SAQN: Semantic-based Adaptive Query Network for 3D Referring Expression Segmentation¶

Conference: CVPR 2026
Paper: CVF Open Access
Code: None
Area: 3D Vision / Multimodal Segmentation
Keywords: 3D Referring Expression Segmentation, Semantic-level Query, Adaptive Query, Point Cloud Segmentation, Vision-Language

TL;DR¶

SAQN replaces the "point-based query generation" approach in 3D referring expression segmentation with "one learnable query per semantic class." It utilizes a minimal set of queries (21 classes + 10 adaptive queries, totaling 31) to replace the hundreds of queries used in previous works. The Adaptive Query Fusion module resolves ambiguities caused by a single class query representing all identical objects in a scene, achieving SOTA performance for both 3D-RES and 3D-GRES on ScanRefer and Multi3DRefer.

Background & Motivation¶

Background: The goal of 3D Referring Expression Segmentation (3D-RES) is to segment a target object from a point cloud scene given a natural language description. Early methods followed a two-stage approach (proposal generation followed by text matching), which was inefficient and limited by proposal quality. Recent mainstream methods have shifted to single-stage query-based frameworks. Among these, instance-based (per-point) query frameworks like MDIN and IPDN have achieved significant gains by generating queries directly from 3D points. This allows for a one-to-one correspondence between queries and superpoints, bypassing the expensive and unstable Hungarian matching used in 2D.

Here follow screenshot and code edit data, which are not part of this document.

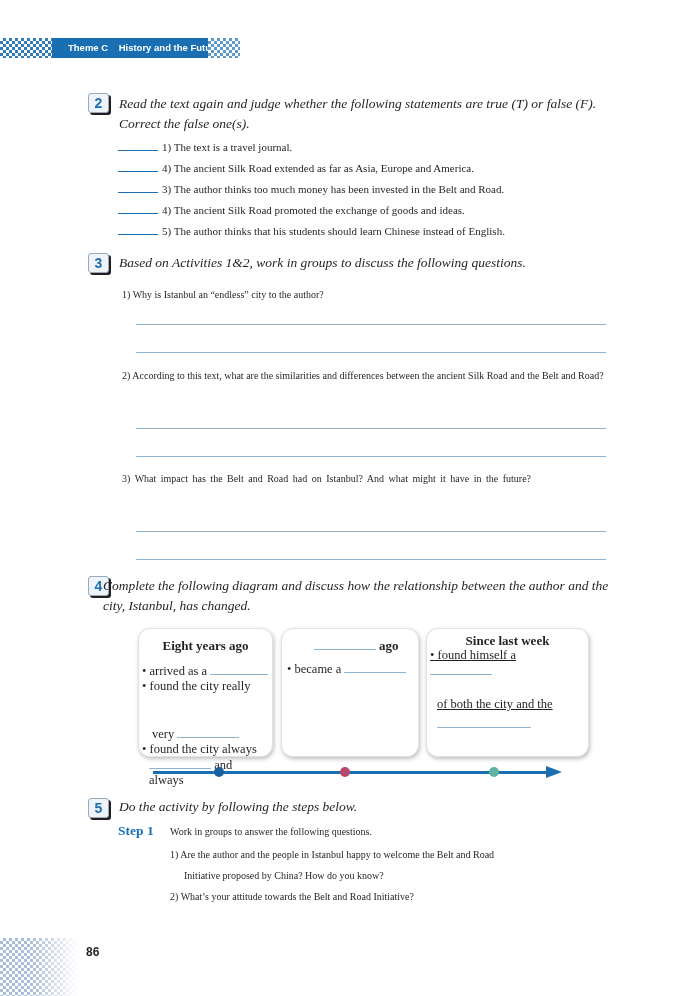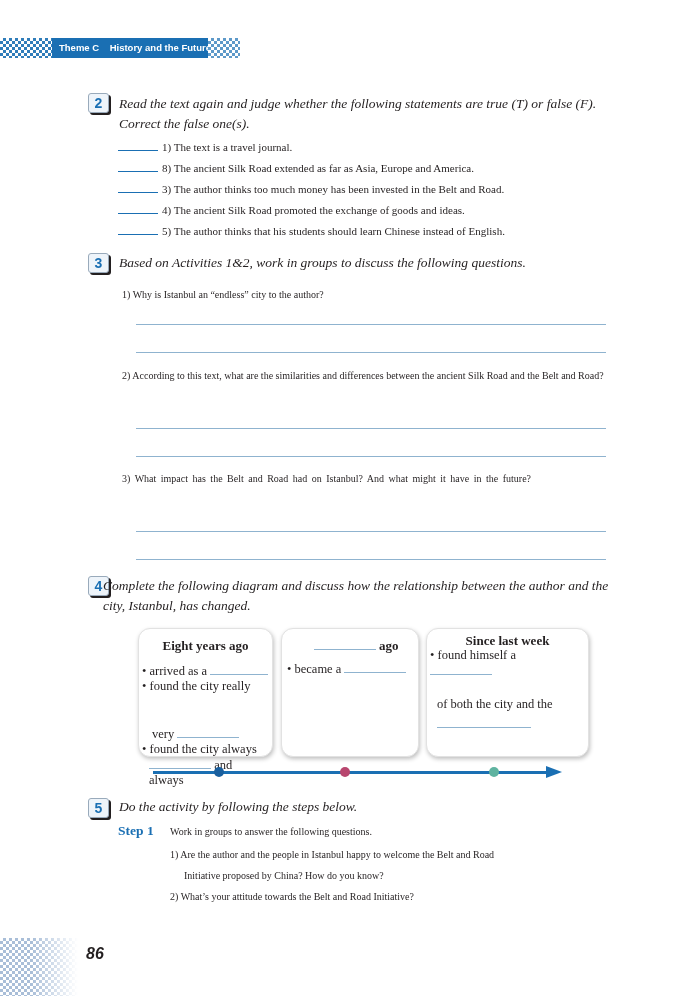"Theme C History and the" .theme-label { padding-left: 7px -> 16px }
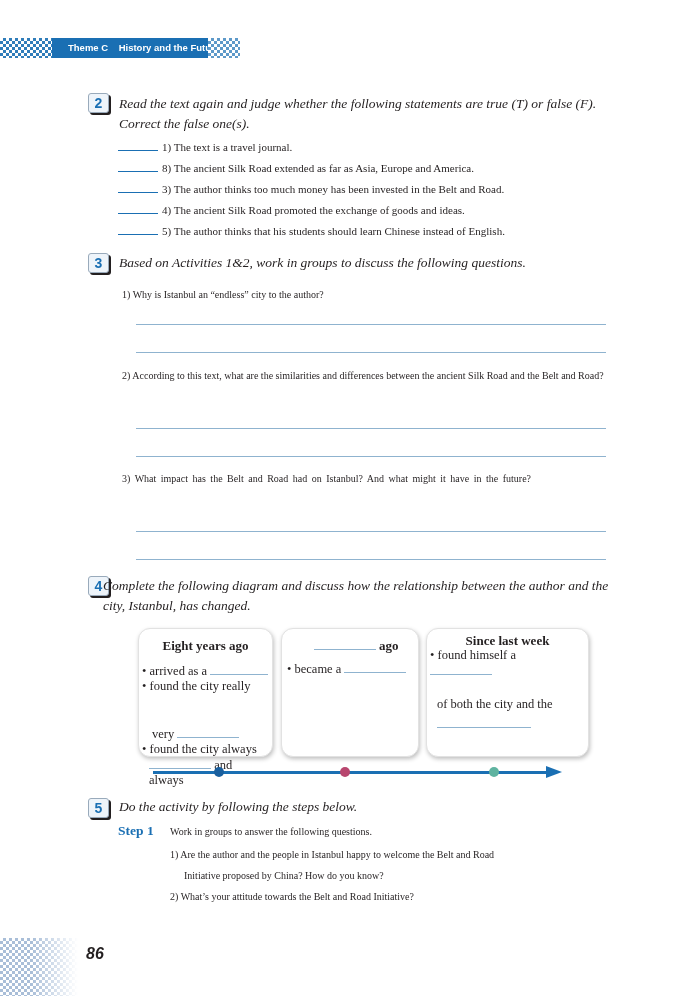"8) The ancient Silk Road" span { text: 8 -> 4 }
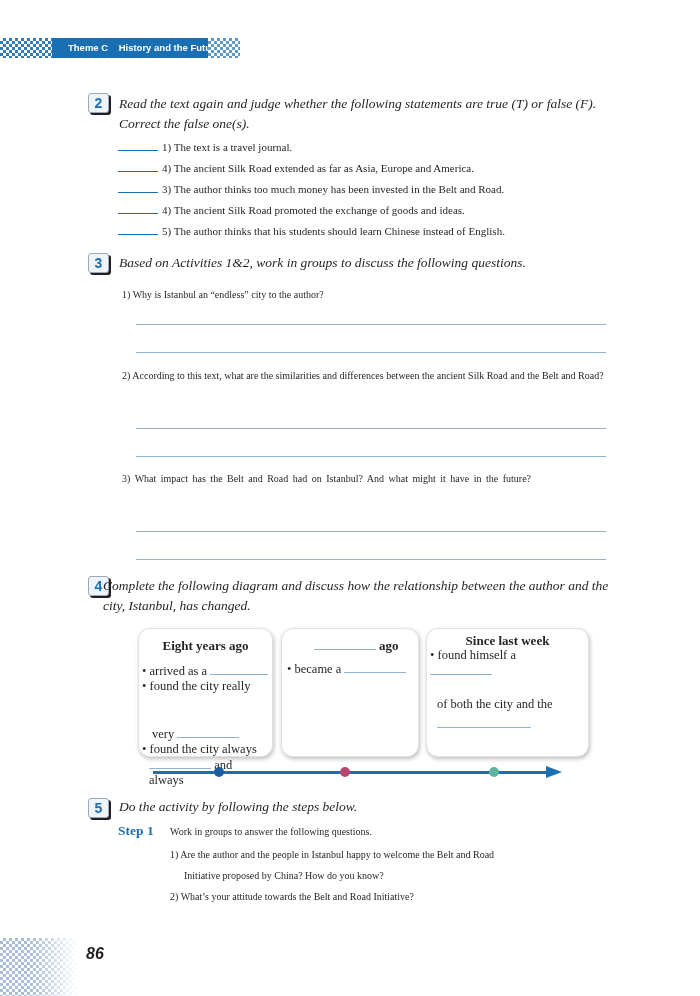"• found himself a" div { text-decoration: none -> underline }
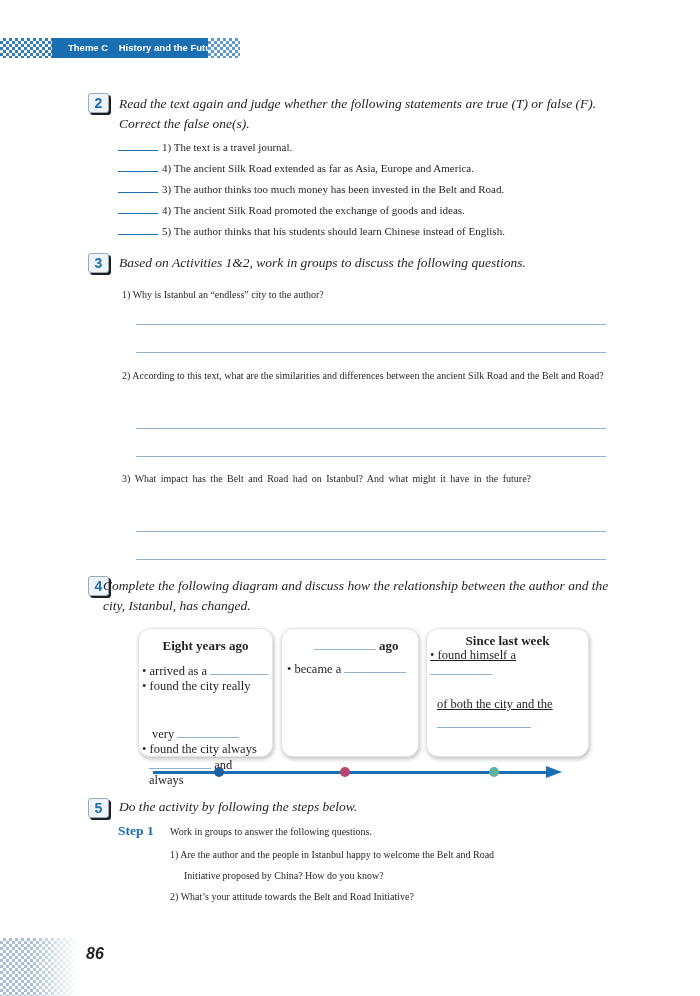"86" .page-num { font-size: 16px -> 12px; font-style: italic -> none }
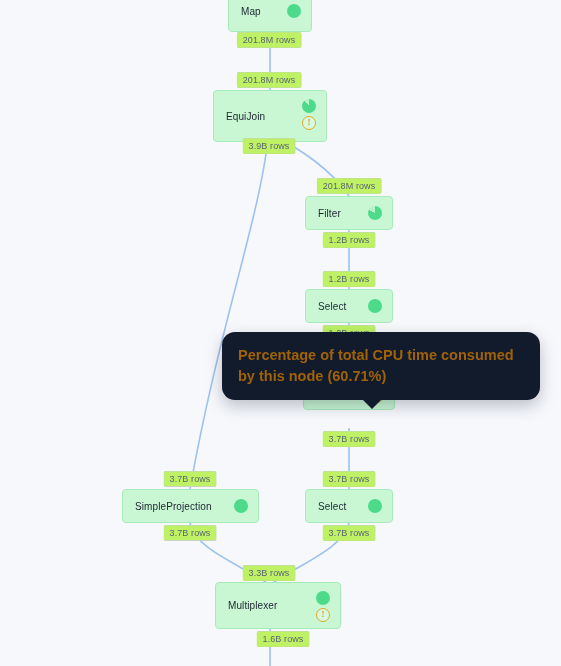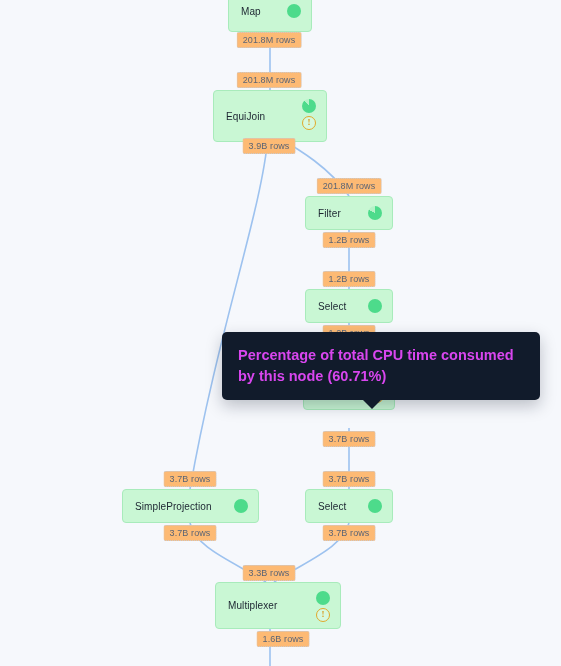"201.8M rows" .edge-label { background: #fdba74 -> #bef264 }
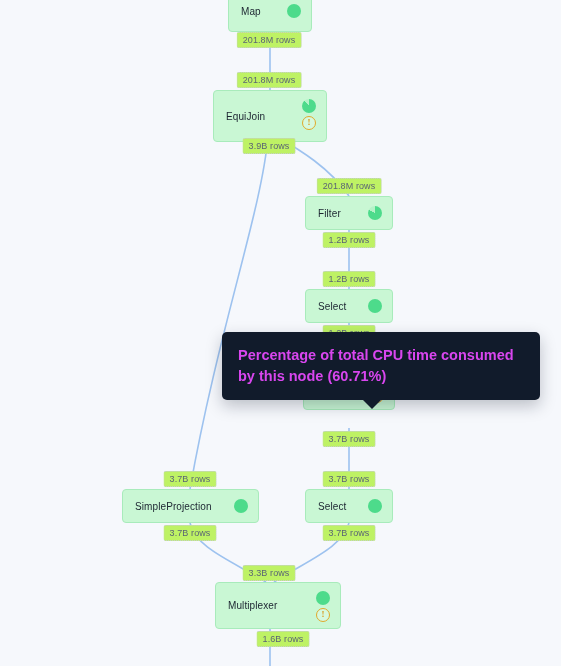"Percentage of total CPU time" #tooltip { border-radius: 5px -> 13px; color: #d946ef -> #a16207 }
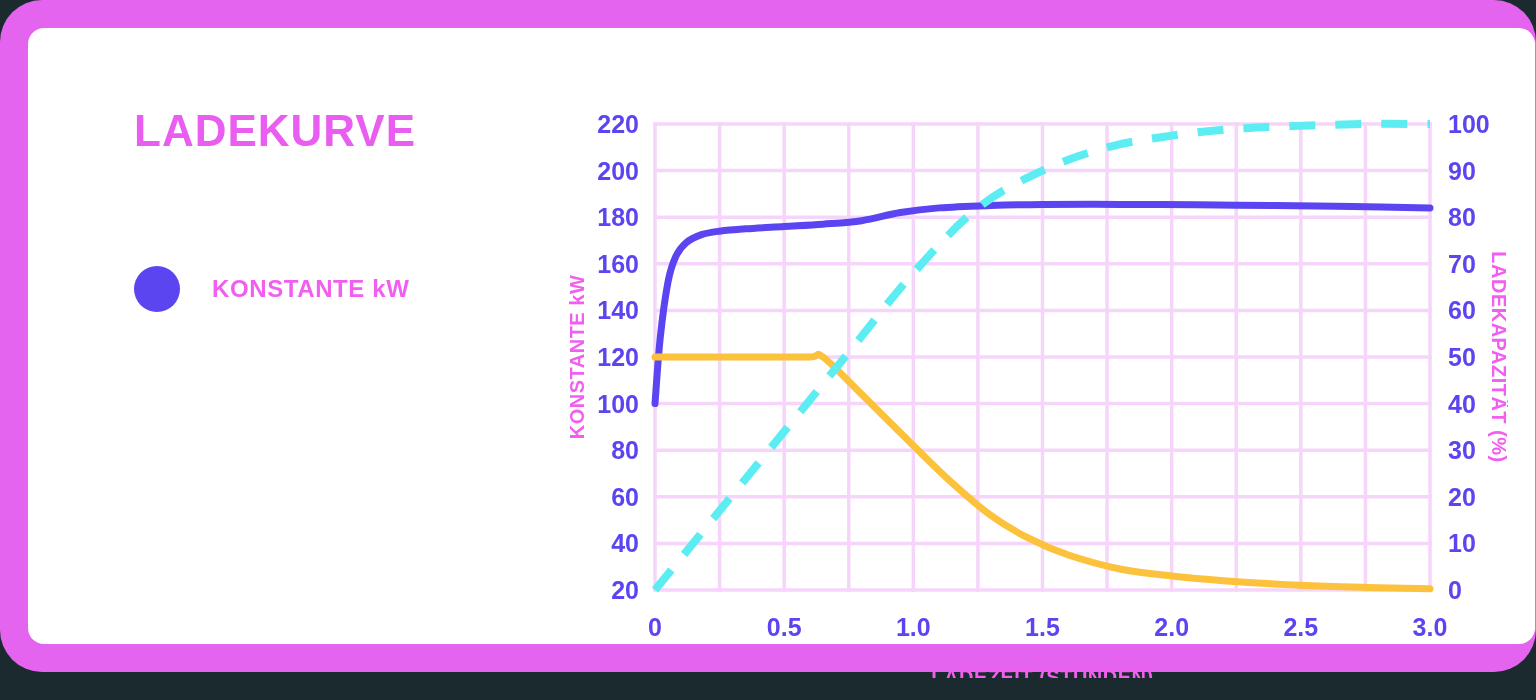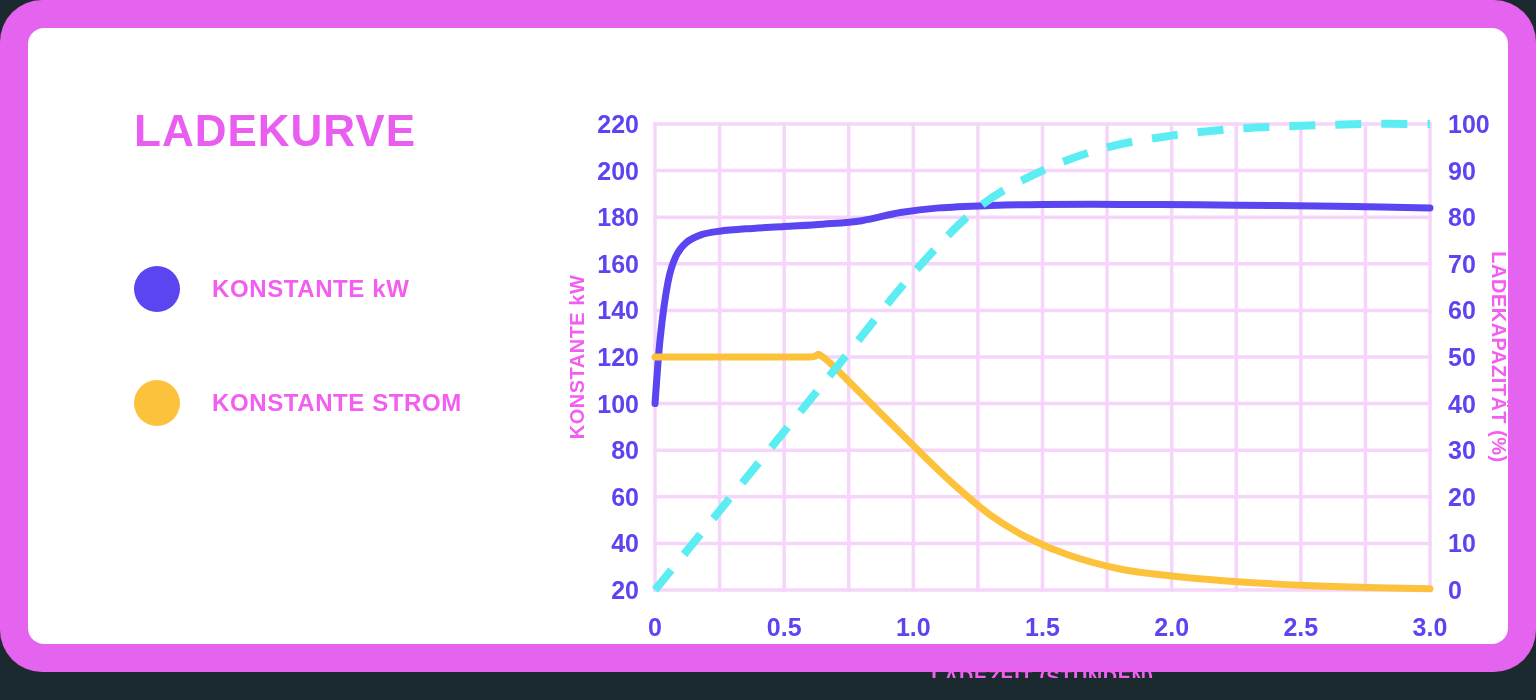"LADEKURVE" .card-inner { padding-left: none -> 27px }
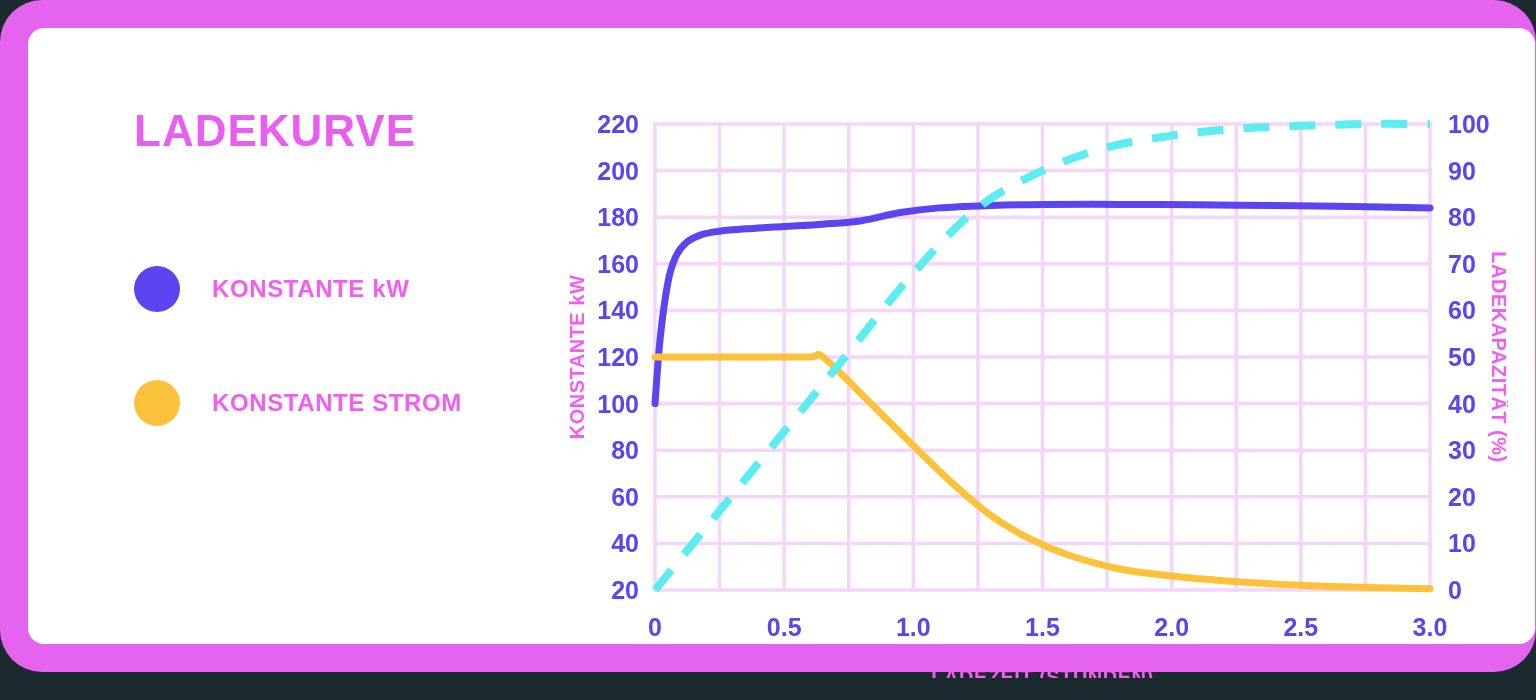"KONSTANTE STROM" div.legend-item { html: <div> <span></span> <span>KONSTANTE STROM</span> </div> -> none }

Limitations of Prior Work: Instance-based queries suffer from two inherent issues. First is the query explosion: because point clouds contain numerous points, queries derived directly from points are excessive (up to 128 in MDIN), necessitating complex sampling modules. Second is sampling randomness: these non-deterministic sampling algorithms force a trade-off between computational cost and information loss. Consequently, they retain many queries yet may fail to sample the point belonging to the target object, as shown in the counter-example in Figure 1 where 128 queries still missed the target chair.

Key Challenge: Binding queries to "raw points" creates a bottleneck where high point density leads to excessive queries, and subsequent sampling risks omitting the target.

Goal: To retain the advantage of "no Hungarian matching" while significantly reducing the query count and completely eliminating the risk of "missing the target via sampling."

Key Insight: Each point in a point cloud inherently possesses a semantic label. Therefore, rather than assigning a query to every instance (e.g., every chair), it is more efficient to assign a query to each semantic class (e.g., the "chair" class). This reduces the query count from hundreds to the number of semantic classes (only 21 on ScanRefer). Since every point can be reliably assigned to its corresponding class query, the sampling omission problem is resolved.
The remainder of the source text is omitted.